Похоронив Герцева, Аким, потупившись, сказал: «Ну вот, понимас, како дело…» Он поднялся к порогу и в прозрачной воде увидел зеркально мерцающую катушку, поднял со дна складной спиннинг, по леске подтянулся к тому, что было тайменем. Скелет рыбины изгрызен зверьками, разбит клювами птиц, голова разодрана когтями, челюсти тайменя, будто конские подковы с остриями гвоздей, торчали из песка. Блесны покойничек всегда делал сам и якорьки сам паял, рыба с них редко сходила. Тут же нашлась и мелкашка, старая, заслуженная, чиненная на шейке приклада, она была прислонена к камню возле порога. Вода в момент гибели рыбака стояла у самого камня — мокромозготник со снегом валил, под камнями плесень… …

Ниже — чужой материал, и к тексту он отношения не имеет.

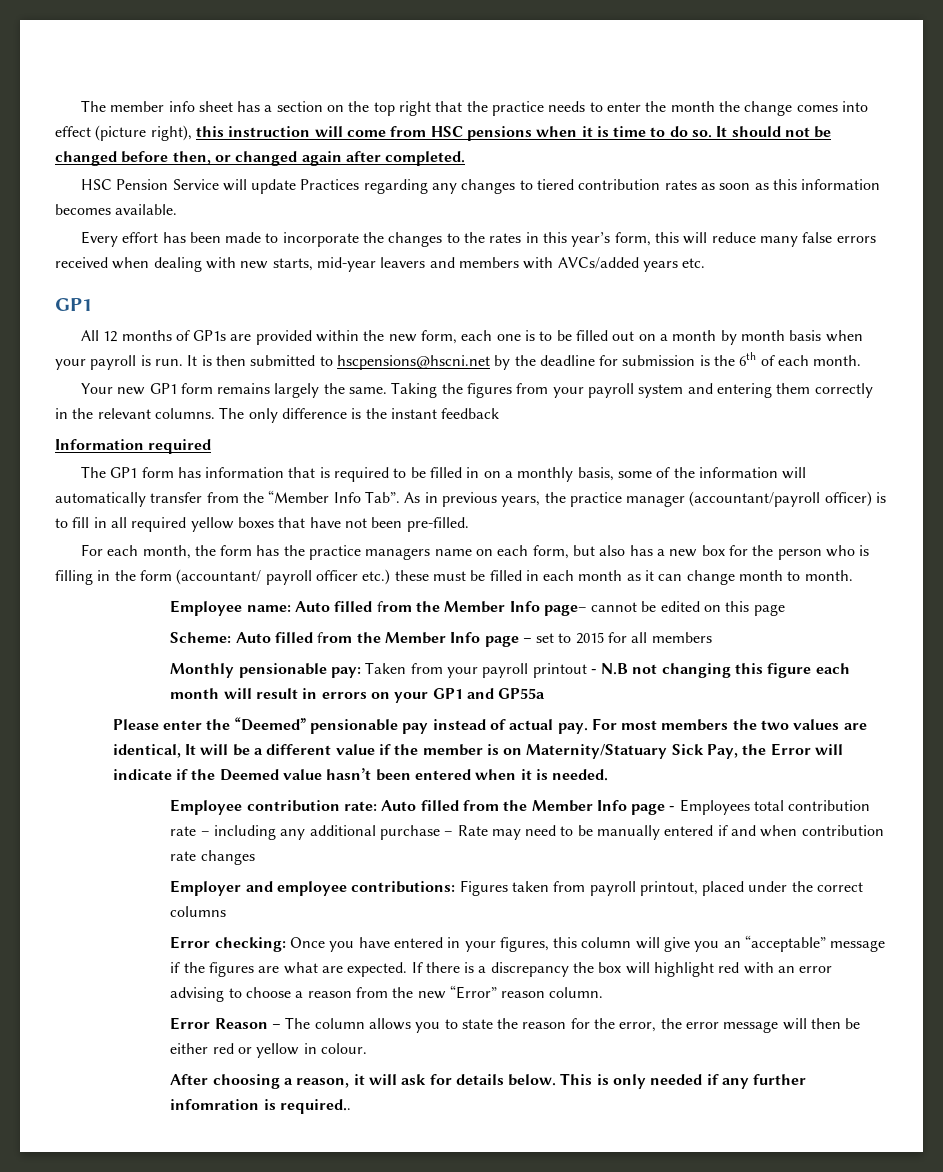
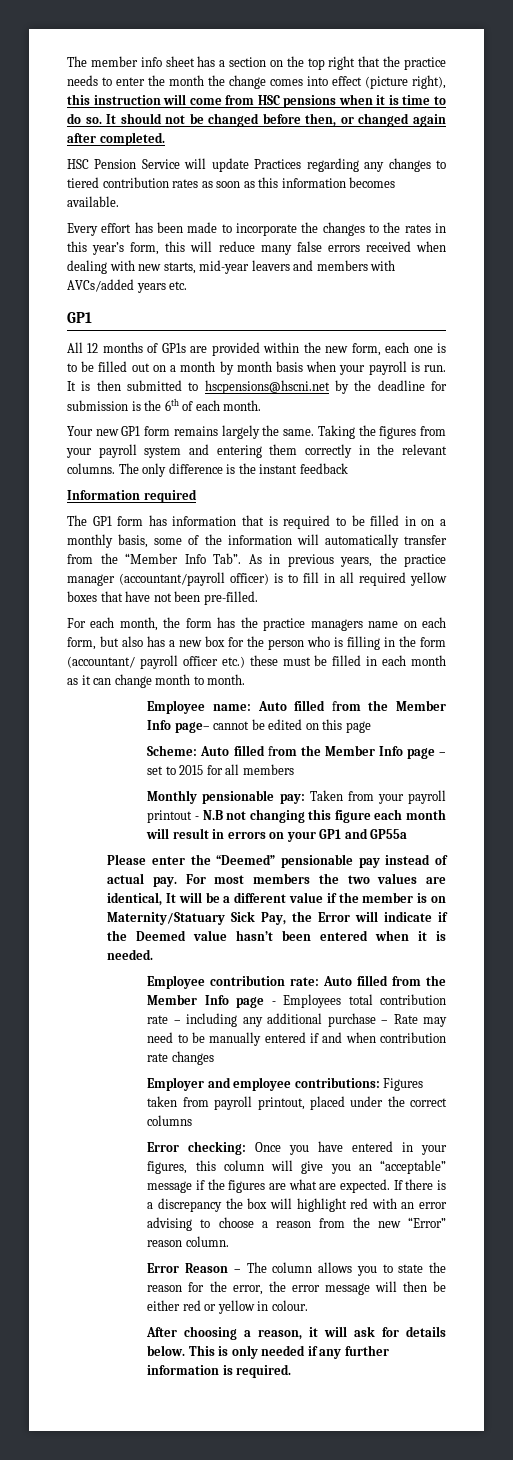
- This is only needed if any further infomration is required..
+ This is only needed if any further information is required.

Теми как раз днями Аким широко обмывал с друзьями в игарском ресторане будущее фартовое эверовство, а здесь вот люди загибались — кругом противоречия, и ликвидируй их попробуй. Всегда было и есть: одному хорошо, другому плохо и «живой собаке лучше, чем мертвому льву», — говорил на поминках Петруни тот самый «путешественник», что весь свет объехал и много чего изведал и знал.